Issue
- Admin users are unable to impersonate other users.
- When attempting to impersonate, a new tab opens, but it remains on the original user.
- Impersonation attempts fail, the `doAsUserId?` is missing from the URL.
Environment
- Liferay DXP 7.4 +
Resolution
-
Start the bundle and navigate to Control Panel > Instance Settings >> Instance Configuration >> General, you'll notice two fields:
- Home URL
- Default Logout Page
-
These URLs can use a servlet that is mapped to a Friendly URL Servlet like `/web/*`
-
These URLs should not be mapped to need to a servlet mapped to a Main Servlet, as defined in shielded-container-web.xml
<servlet-mapping> <servlet-name>Main Servlet</servlet-name> <url-pattern>/c/*</url-pattern> </servlet-mapping> -
This is the same for the portal-ext.property `portal.impersonation.default.url=`
Using /c/*, the impersonation request will not be completed. A new tab opens, but remains on the “users and user group” page as the original account.
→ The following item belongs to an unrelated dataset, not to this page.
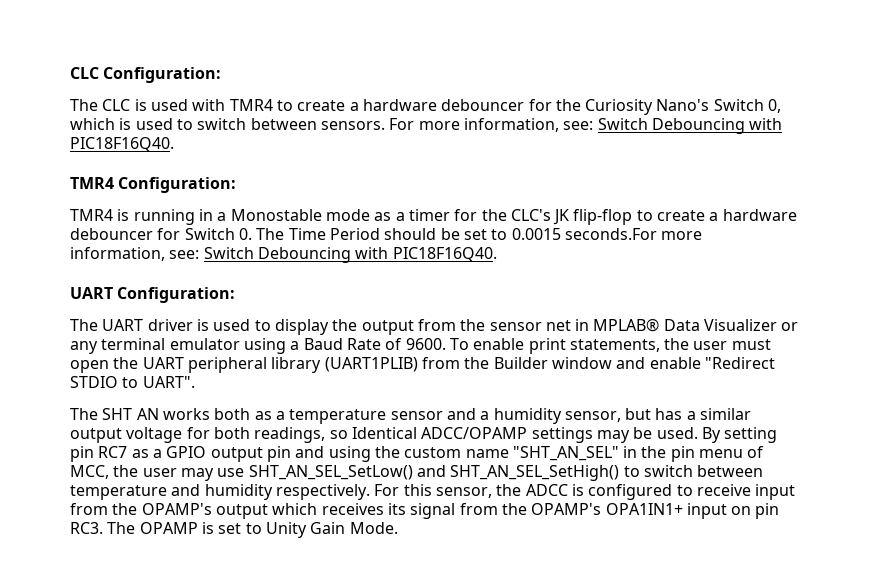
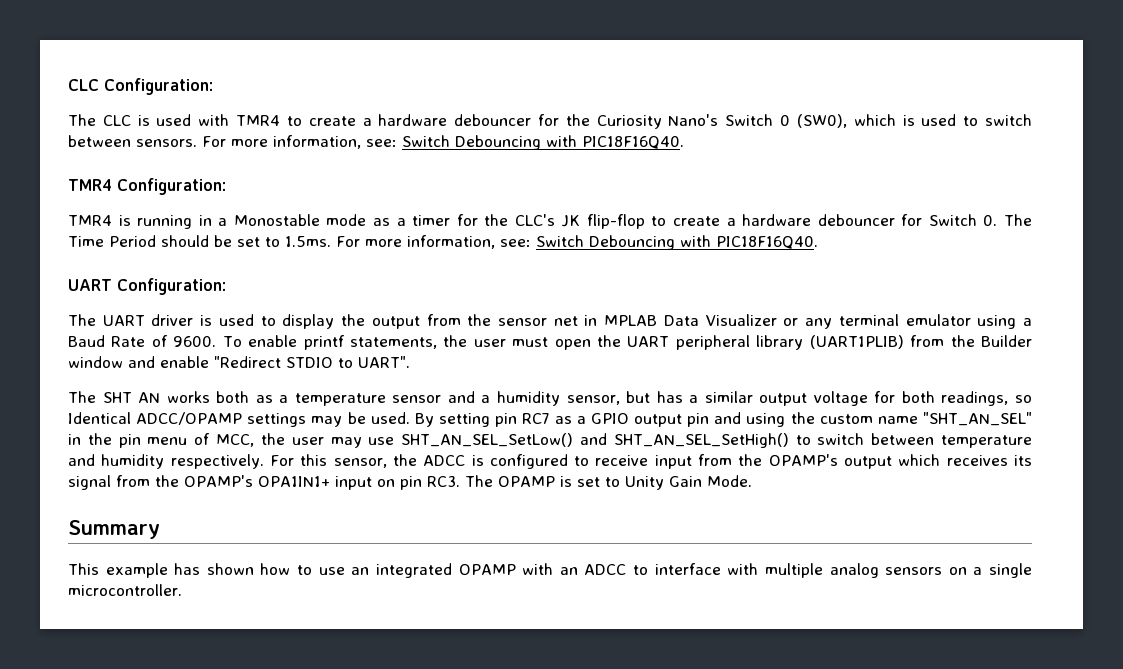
[768,99,782,113] 0, -> [780,114,847,128] 0 (SW0),
[511,228,657,240] 0.0015 seconds.For -> [285,236,360,247] 1.5ms. For
[593,318,660,332] MPLAB® -> [604,315,658,326] MPLAB
[528,338,566,354] print -> [303,335,345,350] printf
(398, 528) none -> [68,520,160,539] [68,563,1032,578] [68,584,182,596] // Summary // This example has shown how to use an integrated OPAMP with an ADCC to interface with multiple analog sensors on a single microcontroller.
See the following tests:
❌ Scenario 1:
portal.impersonation.default.url= /c/portal/login
Home URL = /c/portal/login
❌ Scenario 2:
portal.impersonation.default.url= /c/portal/login
Home URL = empty
❌ Scenario 3 (client’s setup, verified)
portal.impersonation.default.url=/web/guest
Home URL = /c/portal/login
✅ Scenario 4:
portal.impersonation.default.url=/web/guest
Home URL =/web/guest
✅ Scenario 5:
portal.impersonation.default.url=/web/guest
Home URL = empty - After removing
/c/portal/loginfrom the “Home URL” and “Default Logout Page”, the administrator should be able to impersonate other users.